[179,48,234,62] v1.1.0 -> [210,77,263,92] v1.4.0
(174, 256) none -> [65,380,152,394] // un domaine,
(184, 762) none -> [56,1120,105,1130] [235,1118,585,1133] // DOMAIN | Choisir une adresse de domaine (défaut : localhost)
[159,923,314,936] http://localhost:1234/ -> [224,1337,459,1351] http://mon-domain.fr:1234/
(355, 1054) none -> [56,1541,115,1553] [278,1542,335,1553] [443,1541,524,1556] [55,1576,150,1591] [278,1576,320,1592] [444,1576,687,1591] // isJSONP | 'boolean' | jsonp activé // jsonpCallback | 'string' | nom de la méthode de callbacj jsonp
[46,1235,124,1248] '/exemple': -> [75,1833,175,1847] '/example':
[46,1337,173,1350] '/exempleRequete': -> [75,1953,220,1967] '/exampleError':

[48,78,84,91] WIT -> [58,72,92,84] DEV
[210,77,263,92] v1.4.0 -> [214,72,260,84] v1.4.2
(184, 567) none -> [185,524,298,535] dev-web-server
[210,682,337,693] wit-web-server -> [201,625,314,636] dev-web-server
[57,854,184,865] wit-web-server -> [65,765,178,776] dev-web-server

• [TASK TO COMPLETE]:
Starting at the line that contains "[46,1235,124,1248] '/exemple': ->", copy each line through the last one in the records, exactly, and output nothing else.

• [SOLUTION TO THIS TASK]:
[46,1235,124,1248] '/exemple': -> [75,1833,175,1847] '/example':
[46,1337,173,1350] '/exempleRequete': -> [75,1953,220,1967] '/exampleError':

[48,78,84,91] WIT -> [58,72,92,84] DEV
[210,77,263,92] v1.4.0 -> [214,72,260,84] v1.4.2
(184, 567) none -> [185,524,298,535] dev-web-server
[210,682,337,693] wit-web-server -> [201,625,314,636] dev-web-server
[57,854,184,865] wit-web-server -> [65,765,178,776] dev-web-server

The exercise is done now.